Largest retail financial firm reaches over £100bn assets under management but at great cost
Hargreaves Lansdown’s financial results are more than healthy, as AUM rises to over £100 billion meaning almost £20 billion more in client funds from British customers were invested in just one year – the stuff other electronic retail brokerages dream of – but the Woodford scandal has blunted things tremendously
One of the difficult metrics to achieve within the retail electronic trading sector is a definitive and high ‘assets under management’ (AUM) statistic, largely due to the leveraged nature of many OTC instruments.
Therefore, when a company that serves a direct retail audience and achieves a very high level of custody in terms of client assets, it is, not to put too fine a point on it, a very big deal indeed.
This week, Bristol-based Hargreaves Lansdown, which is the largest retail multi-product investment firm in the world has gone over the £100 billion assets under management mark.

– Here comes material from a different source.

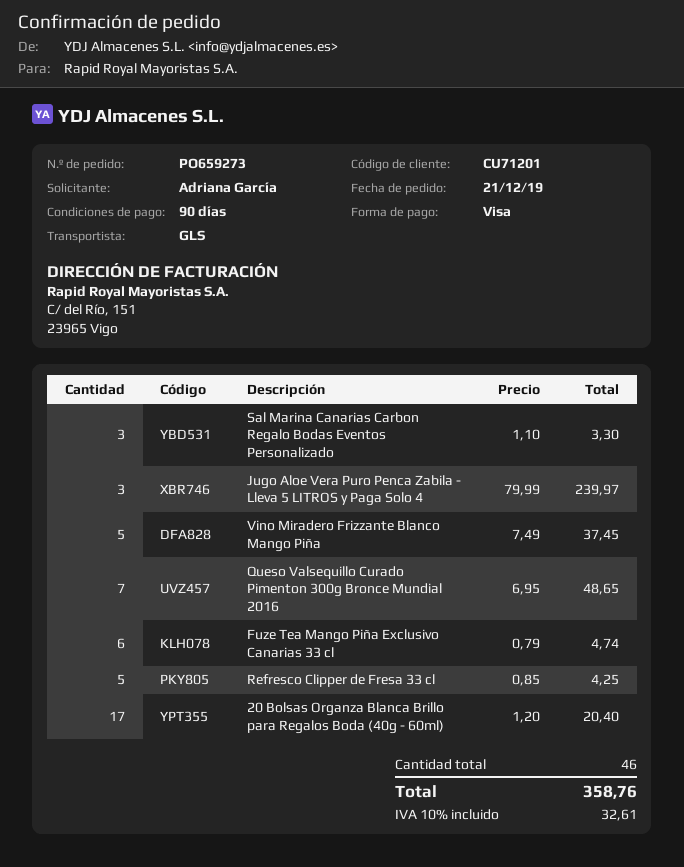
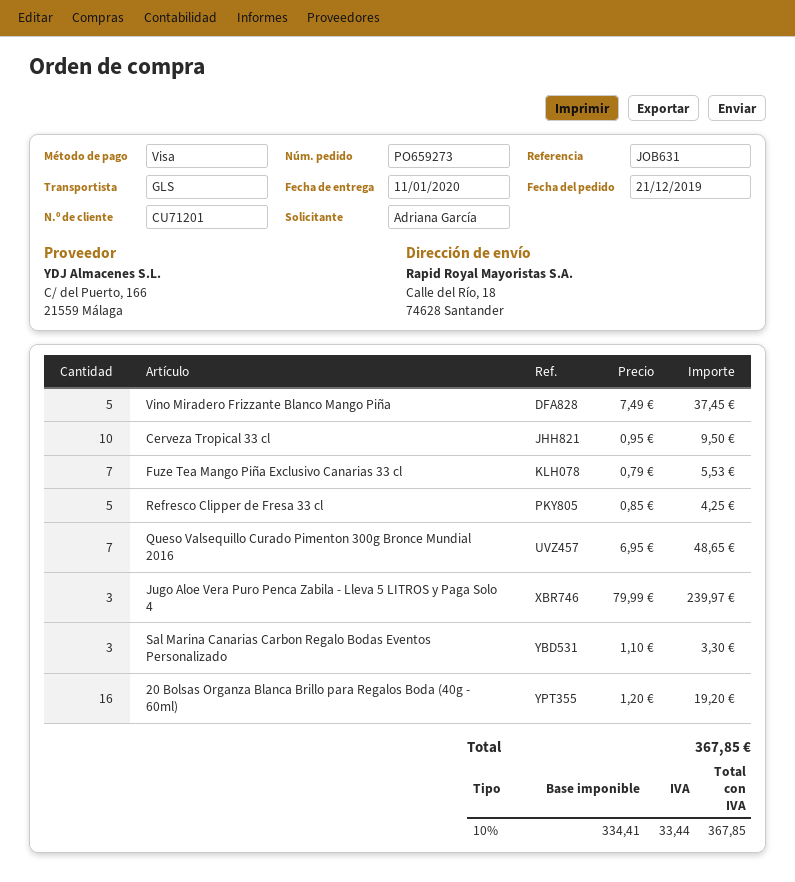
Fuze Tea Mango Piña Exclusivo Canarias 33 cl: 6 x 0.79 = 4.74 -> 7 x 0.79 = 5.53
20 Bolsas Organza Blanca Brillo para Regalos Boda (40g - 60ml): 17 x 1.20 = 20.40 -> 16 x 1.20 = 19.20
Cerveza Tropical 33 cl: none -> 10 x 0.95 = 9.50
tax: 10% = 32.61 -> 10% = 33.44
total: 358.76 -> 367.85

Yes, there are large firms in North America, such as Scottrade, e*TRADE and Charles Schwab, but these are retail stockbrokers with High Street brnaches rather than comprehensive service providers of all areas of retail finance via one online platform – Hargreaves Lansdown only has one office, and has and has more in common with retail CFD and FX providers combined with challenger banks than it does with America’s large stockbrokers.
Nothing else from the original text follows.